If you have children - how do they treat you? Do they respect you? Children only respect you - - if YOU demand it. I don't mean brutal demanding. But kids will take advantage if you let them.

Oh yes, they certainly WILL take advantage....of your crazy love for them, of your wish for them to be happy.....

But, yes, I DO have children, and they treat me as a person. I think they respect me more as they are getting older and able to extract some wisdom from my "tenure" as their mom. I was not so much of a disciplinarian; I urged my kids to learn to identify their emotions, to explore their interests, to "deconstruct" their experiences, and to talk to me about whatever was on their minds.

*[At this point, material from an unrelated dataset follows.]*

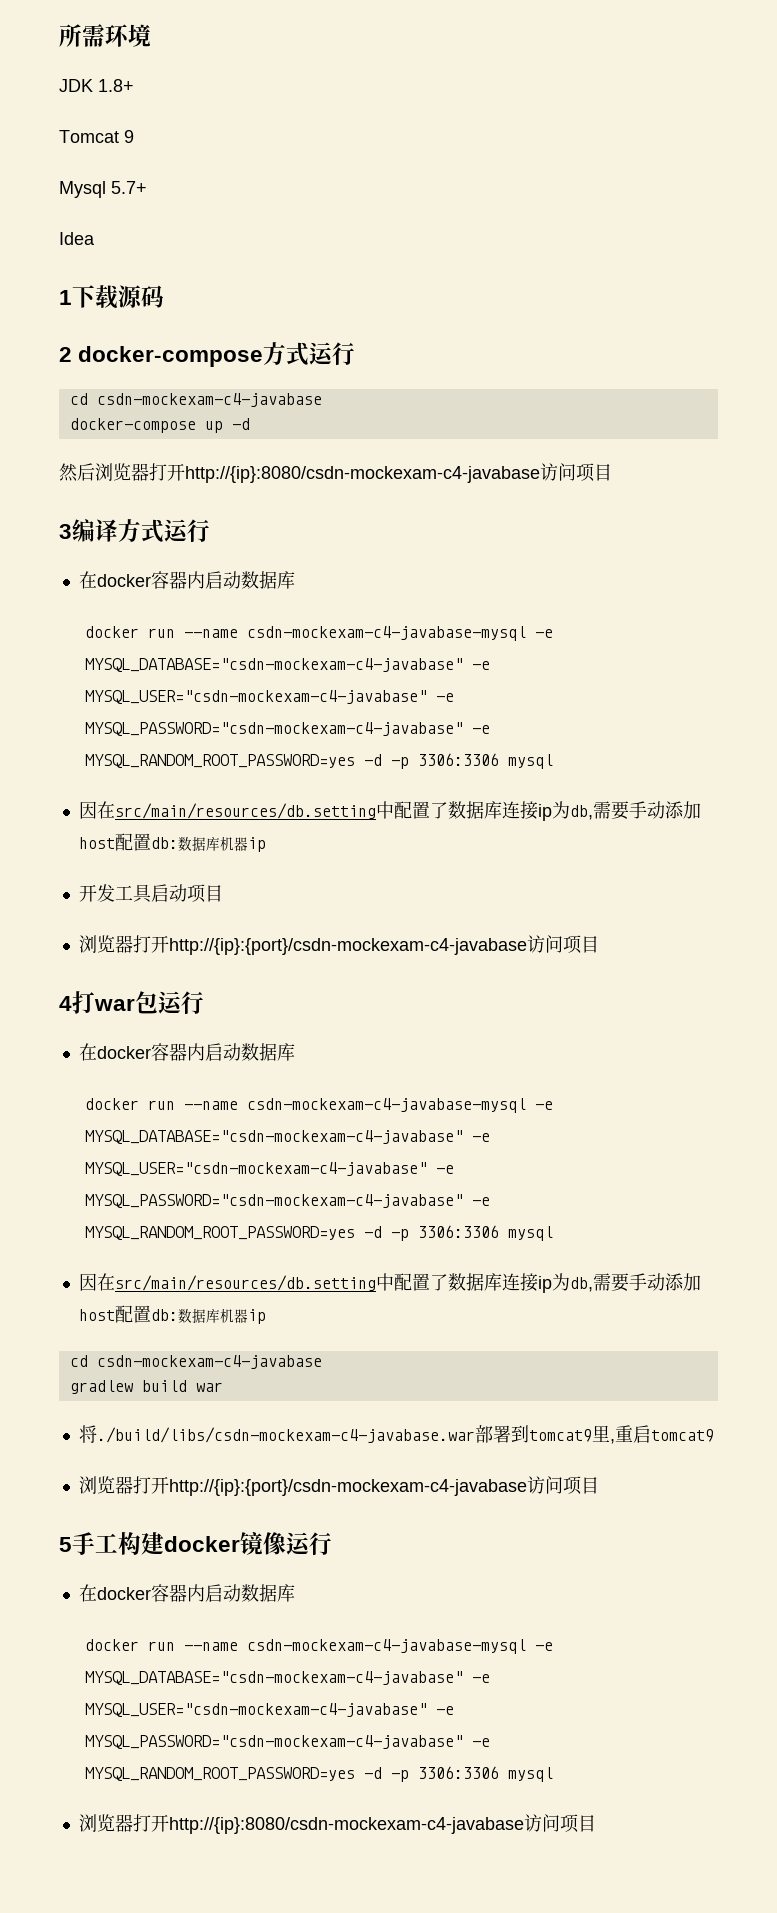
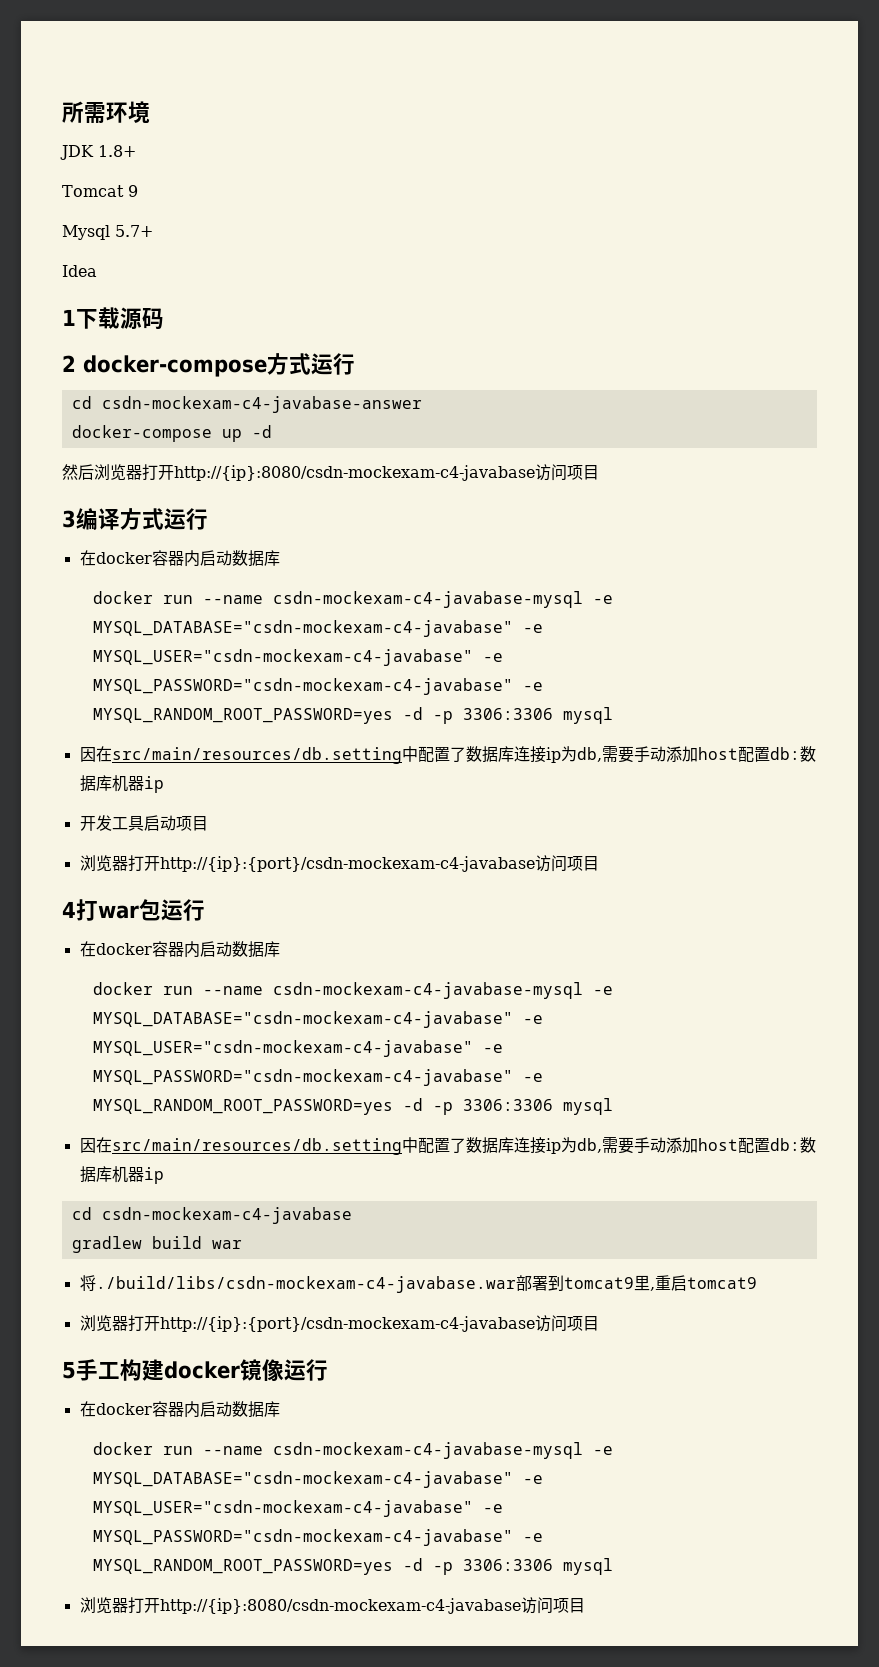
[96,393,322,407] csdn-mockexam-c4-javabase -> [101,396,422,413] csdn-mockexam-c4-javabase-answer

I'm sure I don't know EVERYTHING about their lives, but, OTOH, I was advised (took confession?) of their early adolescent goings-on (sexual activity, substance use, etc). I helped them both whenever I could, and it was really hard for me to learn that as their Mom, I could not also be their therapist.

It's hard, thinking-on-your-feet, needing-the-info work. Parenting. The hardest and most rewarding job on the planet.

It makes me sad that people are more focused on keeping their "careers" on track than striving to be the best parent they can be. I've known women in their mid- to late-thirties who had kids "because it's now or never", but knew from the get-go that they would put those kids in daycare.

I made sacrifices so that I KNEW I was raising my own kids. Those sacrifices were NOTHING compared to the rewards of having successfully kept them alive, learning, and growing, and being available to them. My kids were everything. I think anyone who has kids has to be aware that your life is no longer "your own." You are beholden to them, and they depend utterly on you. Handing them over to someone else is tragic.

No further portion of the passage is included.